● Records from a data collection
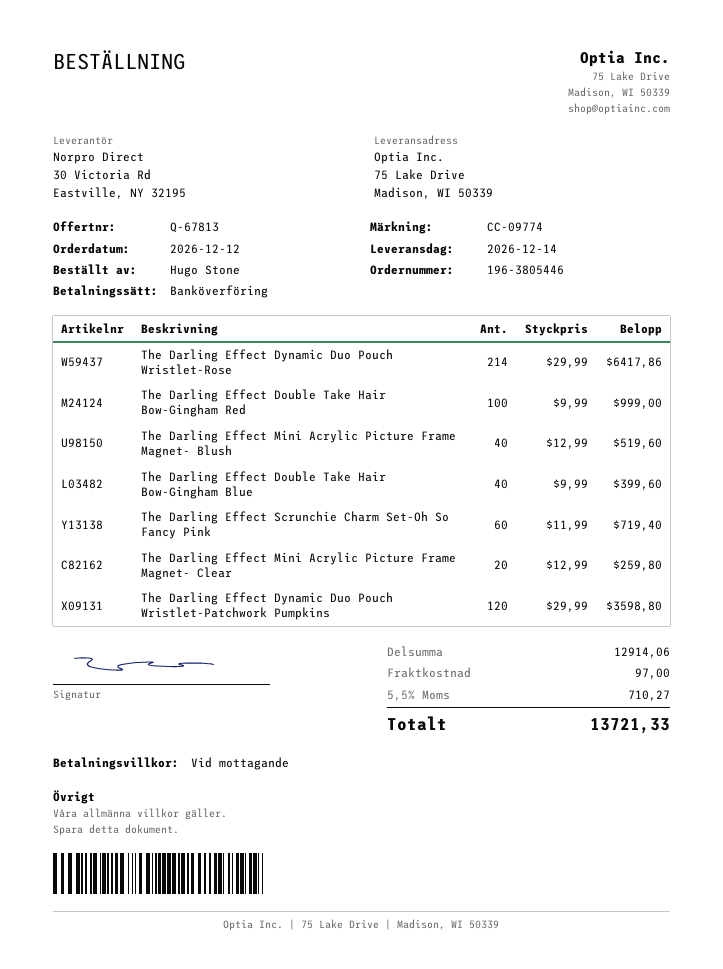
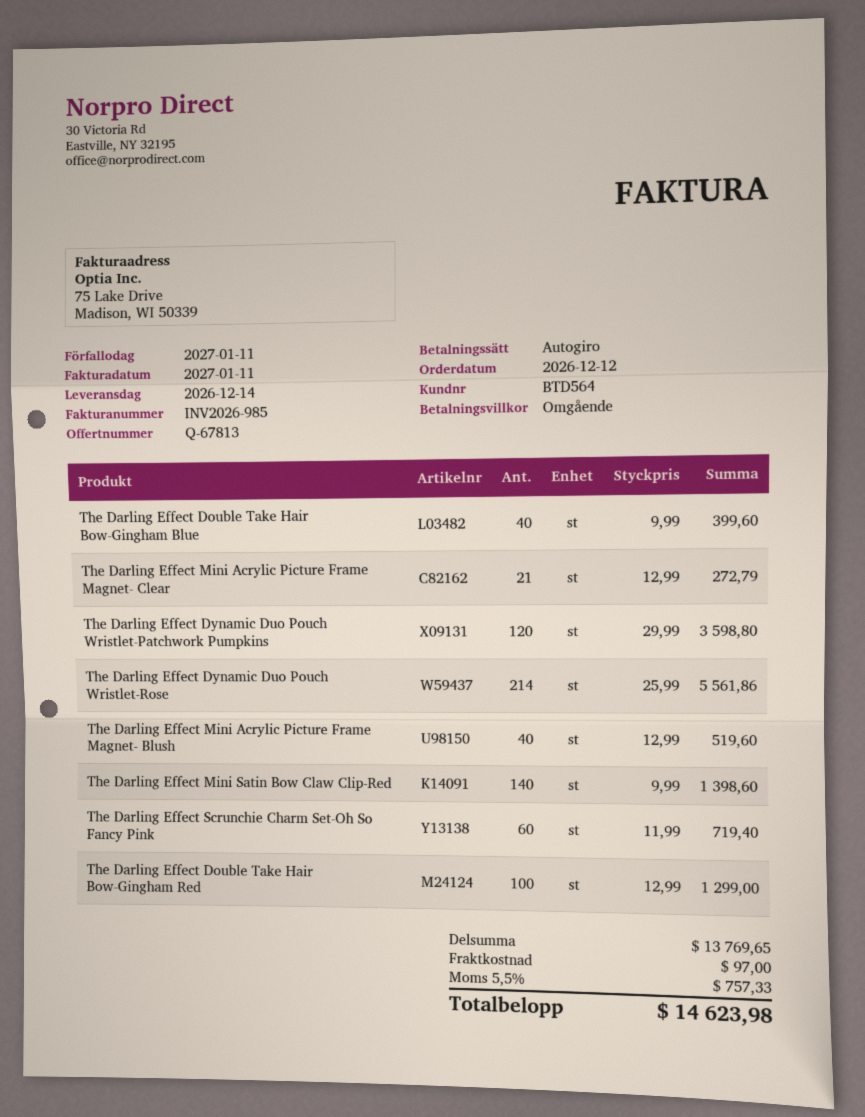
payment method: bank transfer -> direct debit
The Darling Effect Dynamic Duo Pouch Wristlet-Rose: 214 x 29.99 = 6417.86 -> 214 x 25.99 = 5561.86
The Darling Effect Double Take Hair Bow-Gingham Red: 100 x 9.99 = 999.00 -> 100 x 12.99 = 1299.00
The Darling Effect Mini Acrylic Picture Frame Magnet- Clear: 20 x 12.99 = 259.80 -> 21 x 12.99 = 272.79
The Darling Effect Mini Satin Bow Claw Clip-Red: none -> 140 x 9.99 = 1398.60
subtotal: 12914.06 -> 13769.65
tax: 5.5% = 710.27 -> 5.5% = 757.33
total: 13721.33 -> 14623.98

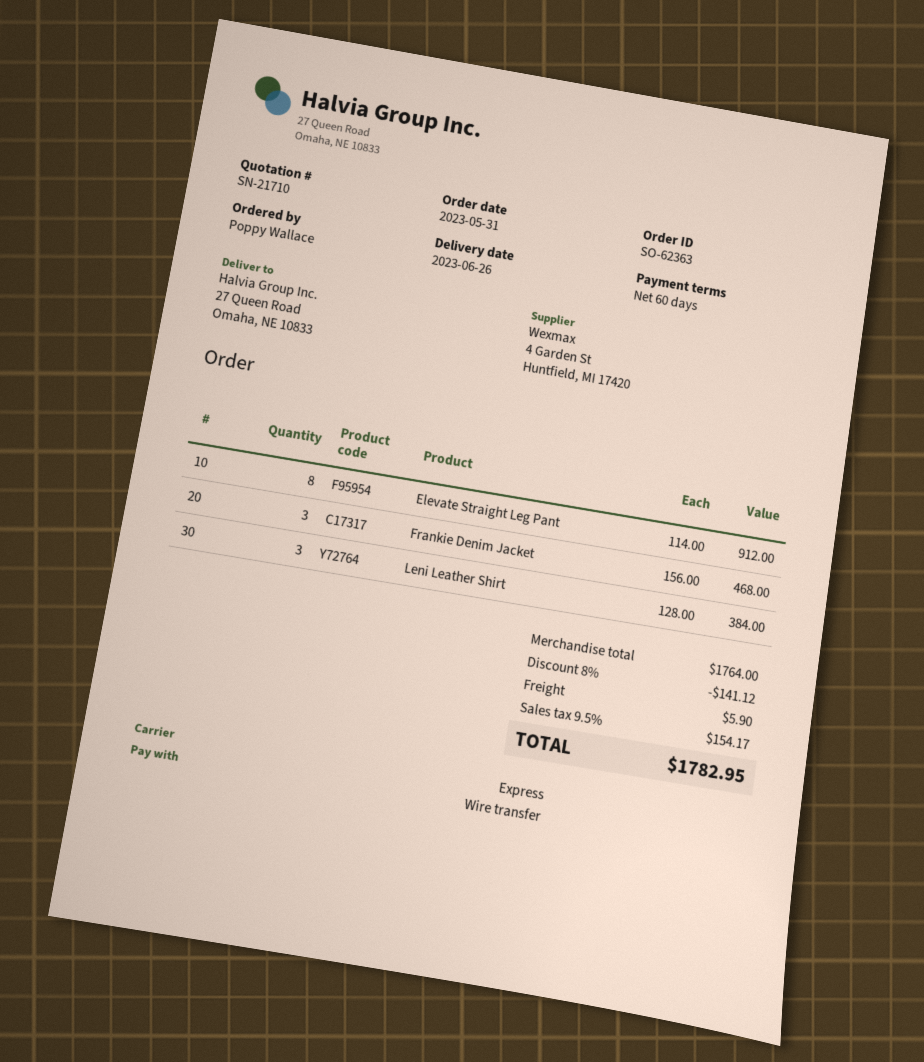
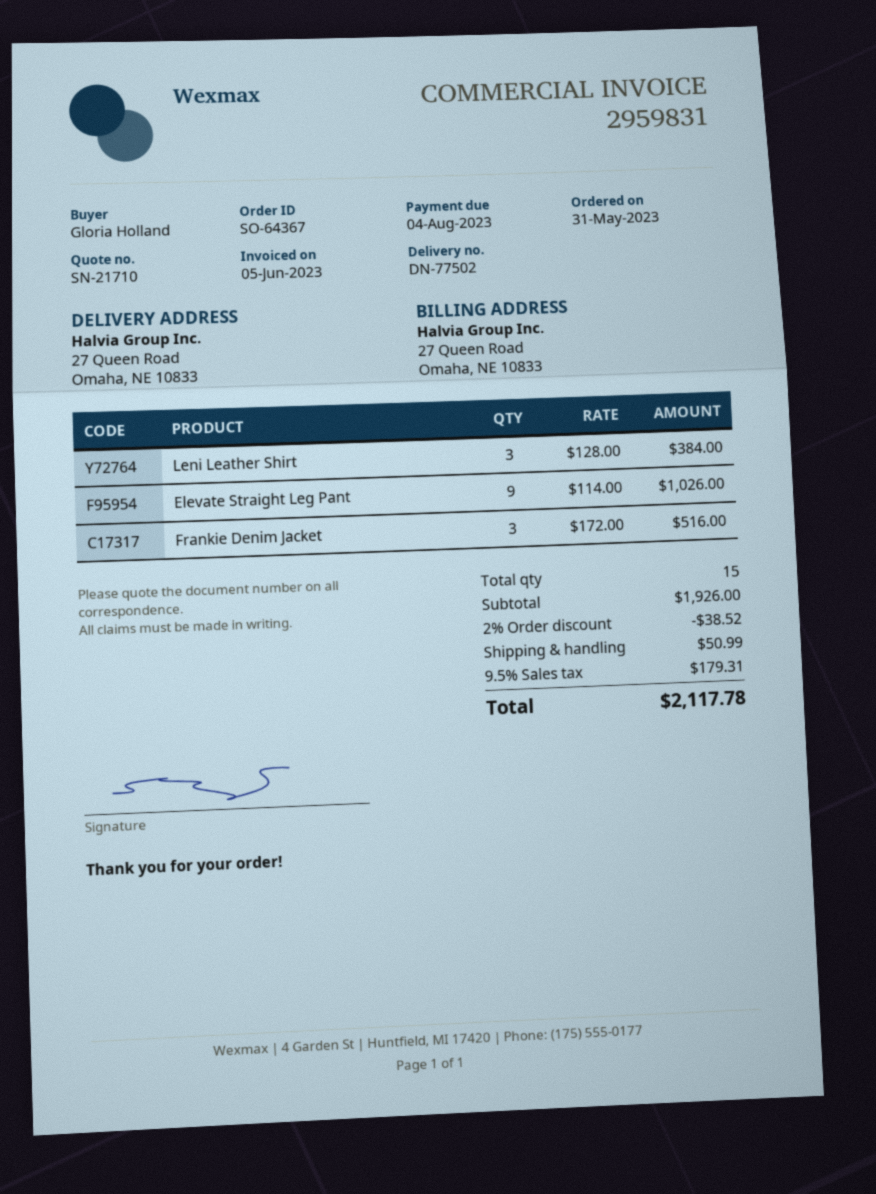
order number: SO-62363 -> SO-64367
ordered by: Poppy Wallace -> Gloria Holland
Elevate Straight Leg Pant: 8 x 114.00 = 912.00 -> 9 x 114.00 = 1026.00
Frankie Denim Jacket: 3 x 156.00 = 468.00 -> 3 x 172.00 = 516.00
subtotal: 1764.00 -> 1926.00
discount: 8% = 141.12 -> 2% = 38.52
shipping: 5.90 -> 50.99
tax: 9.5% = 154.17 -> 9.5% = 179.31
total: 1782.95 -> 2117.78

● Exercise directions
Reproduce exactly the lines from the one containing "shipping: 5.90 -> 50.99" through the last line of the records, both included, and nothing else.

● Exercise result
shipping: 5.90 -> 50.99
tax: 9.5% = 154.17 -> 9.5% = 179.31
total: 1782.95 -> 2117.78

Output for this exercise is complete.